Cruci-fiction in Hollywood: il culto della bambola in Chucky – stagione 2
La seconda stagione di Chucky moltiplica all’ennesima potenza questa tendenza. La serie sposta il proprio obiettivo critico dall’istituzione familiare e scolastica a quella religiosa e psichiatrica: i tre protagonisti, a causa delle azioni della bambola killer, vengono spediti, da una psichiatra, in una sorta di riformatorio/collegio cattolico. Grazie al maggiore spazio concesso alle vicende della Sposa/Tiffany/Jennifer Tilly il tono camp diventa ancora una volta quello dominante. Con esso si impone anche una sottotrama satirica, che riecheggia il romanzo Hollywood Babilonia di Kenneth Anger e il cinema di Ed Wood – il figlio di Chucky fa il suo ritorno nelle vesti dei gemelli Glen e Glenda – per attaccare il vuoto spirituale della cultura statunitense. Rielaborando infatti l’idea stessa di franchise in una cornice metatelevisiva e legandola all’ossessione tutta americana per le celebrities, Chucky ribadisce l’ambiguo legame tra fede religiosa e culto (nerd) dell’immaginario e delle celebrità, quand’anche si tratti di serial killer. Si pone cioè come una riflessione sull’impossibilità delle narrazioni televisive di genere moderne di creare un immaginario originale. Esse sembrano condannate al recupero costante e infinito di immagini e icone della cultura pop, in una sorta di sacra liturgia televisiva e multimediale, che vede nella rappresentazione della violenza il proprio fulcro. Quest’ultima, facendole risorgere dall’oblio nella memoria dello spettatore, rende tali icone sacre esattamente come, nel ripetersi della liturgia cattolica, è resa sacra (e pop) l’immagine (violenta) di Cristo in croce. In una simile ottica le innumerevoli citazioni di film che vanno dagli splatter anni Ottanta più oscuri a Il signore della morte (Rosenthal, 1981), Harry Potter e la pietra filosofale (Columbus, 2001), Arancia meccanica (Kubrick, 1971), L’esorcista (Friedkin, 1973)e Apocalypse Now (Coppola, 1979), non si configurano come meri omaggi cinefili, ma risultano funzionali a restituire l’idea di un mondo costruito sulla rappresentazione della realtà filtrata dall’immaginario spettacolare, piuttosto che su quella della vita reale.

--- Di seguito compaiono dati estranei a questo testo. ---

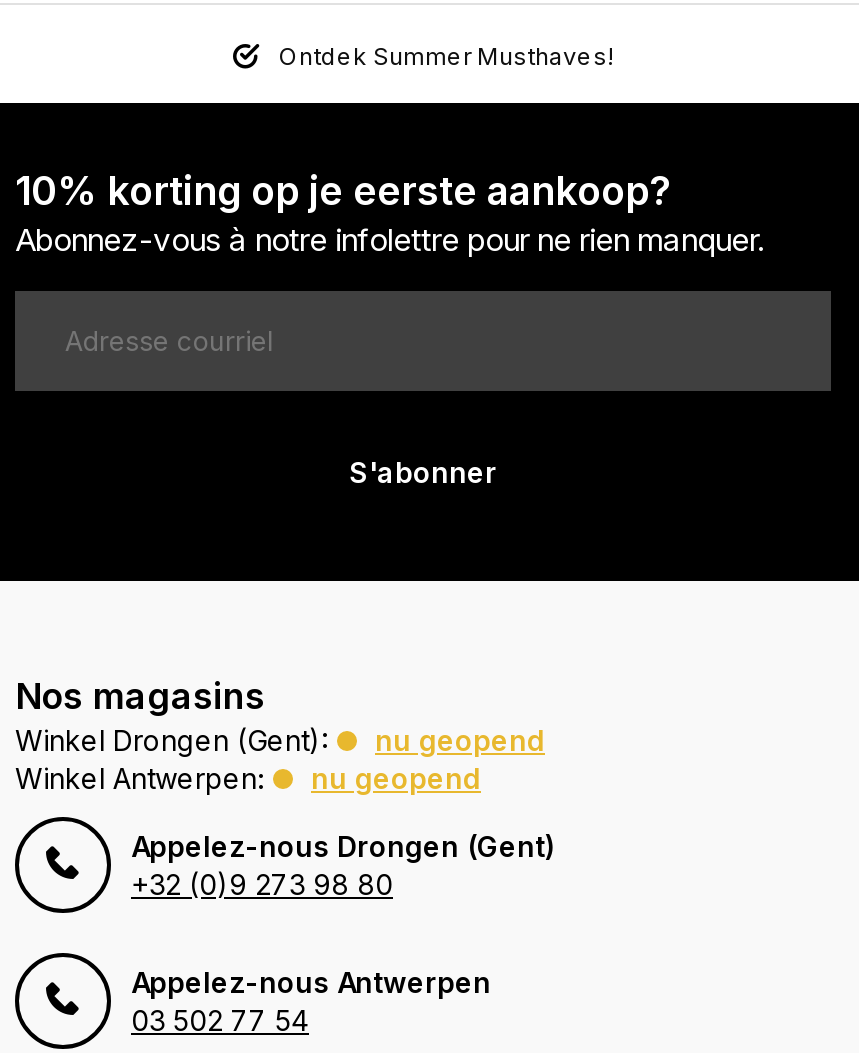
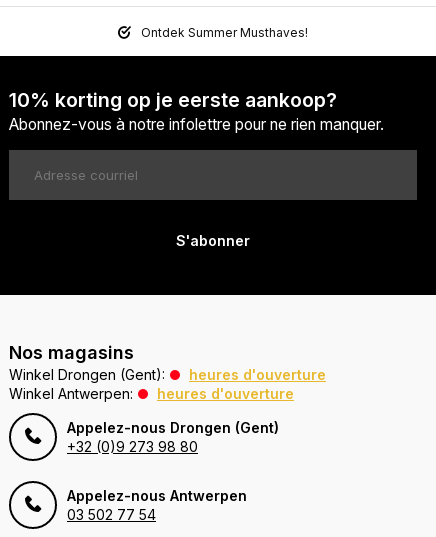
[375,723,545,757] nu geopend -> [189,366,326,383] heures d'ouverture
[311,761,481,795] nu geopend -> [157,385,294,402] heures d'ouverture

Un mondo cioè che ancora una volta si fa immagine, oggetto inanimato, bambola dentro cui però cova un reale rimosso, oscuro e violento, fatto di carne e sangue. In definitiva un mondo di cui la bambola Chucky è perfetto correlativo oggettivo, tanto da arrivare a trasformarsi in feticcio/icona (sacra), venerata da uno stuolo di fan/fedeli.
Cosa ne pensiamo della serie TV Chucky?
La serie Chucky dunque, nonostante qualche piccolo difetto di scrittura, merita sicuramente la visione, soprattutto da parte di chi ama l’horror più weird e grottesco. Cioè quell’horror che, lontano dalle velleità intellettuali del prestige horror, riesce ancora ad affrontare e deridere le ipocrisie di una cultura conservatrice e bigotta, che, al giorno d’oggi, sembra trovare sempre meno spazio nell’entertainment, ma sempre più spazio, purtroppo, nella realtà politica e sociale di troppi paesi.